The Nck family of signaling adaptors, including both Nck1 and Nck2, classically regulate cell motility during vascular development and postnatal angiogenesis. While Nck1 and Nck2 play redundant roles in this regard with deletion of both isoforms required to affect tissue remodeling, we demonstrated that global Nck1 deletion was sufficient to reduce atherosclerotic plaque formation and selective Nck1 inhibition reduces proinflammatory endothelial activation in response to oscillatory shear stress.
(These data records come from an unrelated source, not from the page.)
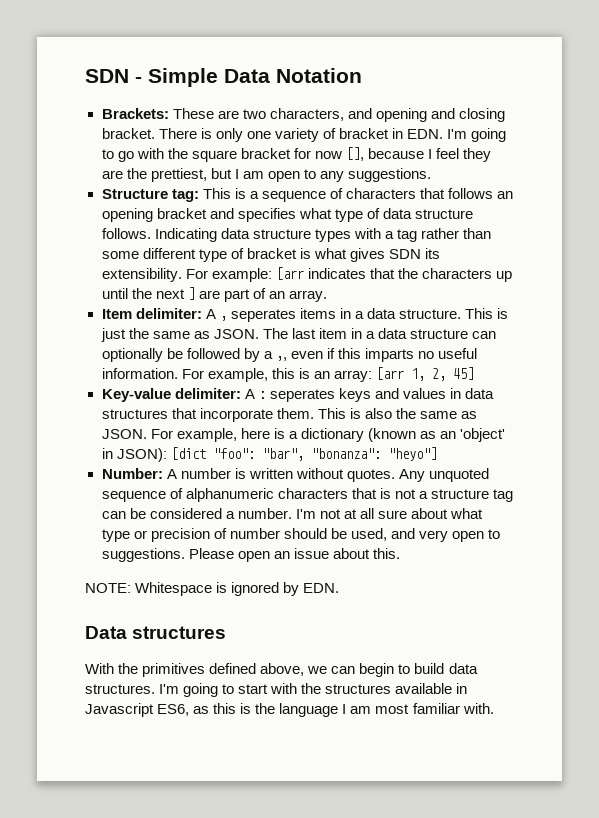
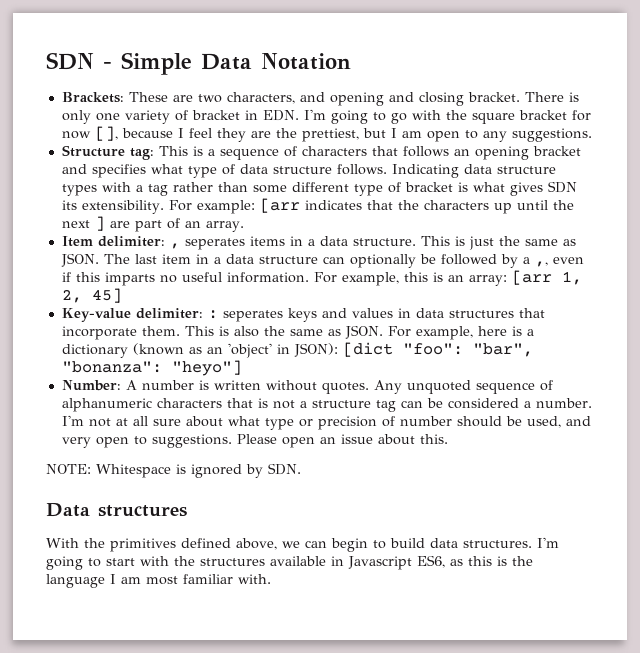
- Item delimiter: A , seperates items in a data structure.
+ Item delimiter: , seperates items in a data structure.
- Key-value delimiter: A : seperates keys and values in data structures that incorporate them.
+ Key-value delimiter: : seperates keys and values in data structures that incorporate them.
- NOTE: Whitespace is ignored by EDN.
+ NOTE: Whitespace is ignored by SDN.

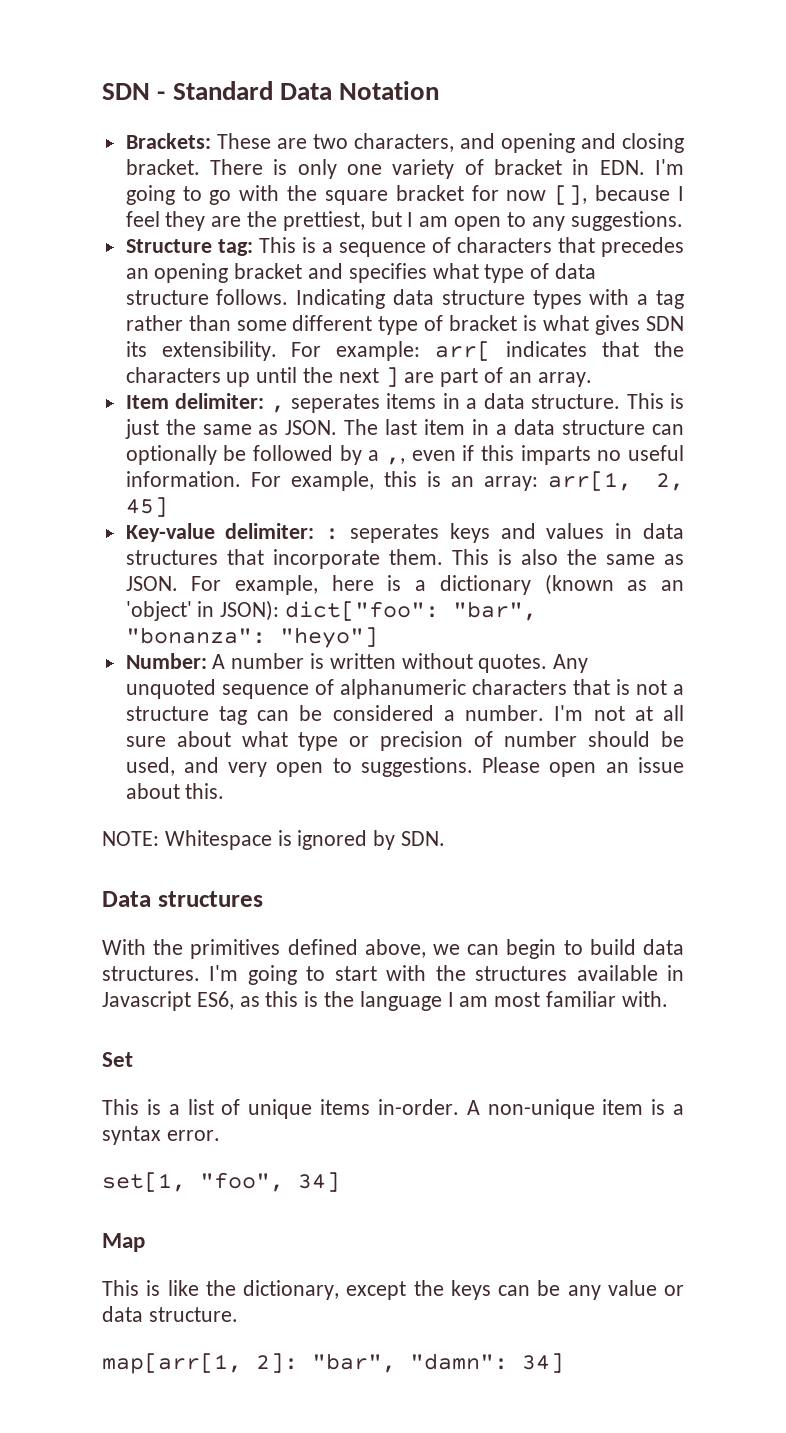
- SDN - Simple Data Notation
+ SDN - Standard Data Notation
- Structure tag: This is a sequence of characters that follows an opening bracket and specifies what type of data structure follows.
+ Structure tag: This is a sequence of characters that precedes an opening bracket and specifies what type of data structure follows.
- For example: [arr indicates that the characters up until the next ] are part of an array.
+ For example: arr[ indicates that the characters up until the next ] are part of an array.
- For example, this is an array: [arr 1, 2, 45]
+ For example, this is an array: arr[1, 2, 45]
- For example, here is a dictionary (known as an 'object' in JSON): [dict "foo": "bar", "bonanza": "heyo"]
+ For example, here is a dictionary (known as an 'object' in JSON): dict["foo": "bar", "bonanza": "heyo"]
+ Set
+ This is a list of unique items in-order. A non-unique item is a syntax error.
+ set[1, "foo", 34]
+ Map
+ This is like the dictionary, except the keys can be any value or data structure.
+ map[arr[1, 2]: "bar", "damn": 34]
Therefore, we sought to determine the role of endothelial Nck1 in atherosclerosis and ischemic angiogenesis using novel endothelial-specific Nck1 knockout mice. Endothelial-specific Nck1 deletion significantly reduced Western diet-induced atherosclerotic plaque formation at multiple sites compared to mice expressing endothelial-specific Cre alone or to endothelial-specific Nck2 knockout mice. This reduced plaque formation was characterized by diminished macrophage and smooth muscle incorporation despite enhanced weight gain in endothelial Nck1 knockout mice. RNA Sequencing analysis of endothelial cells in culture showed that Nck1 depletion reduces the expression of a variety of proinflammatory pathways but enhances the expression of genes involved in central carbon metabolism and proliferation. While Nck1 deletion is sufficient to blunt atherogenic inflammation, Nck1 inhibition did not affect angiogenesis or limb perfusion in the femoral artery ligation model of hind limb ischemia. To further characterized Nck1’s proinflammatory role, we utilized affinity precipitation-mass spectrometry and identified Activating Transcription Factor 3 ATF3 as a Nck1-selective binding partner. While no studies to date have examined endothelial ATF3 signaling in atherosclerosis, our preliminary data show that Nck1 is required for ATF3 expression in response to disturbed flow in vitro and in vivo , but the mechanism by which disturbed flow stimulates ATF3 expression remains unknown. ATF3 knockdown reduces disturbed flow-induced proinflammatory gene expression, suggesting that the Nck1-ATF3 signaling axis is a novel regulator of flow-induced inflammation.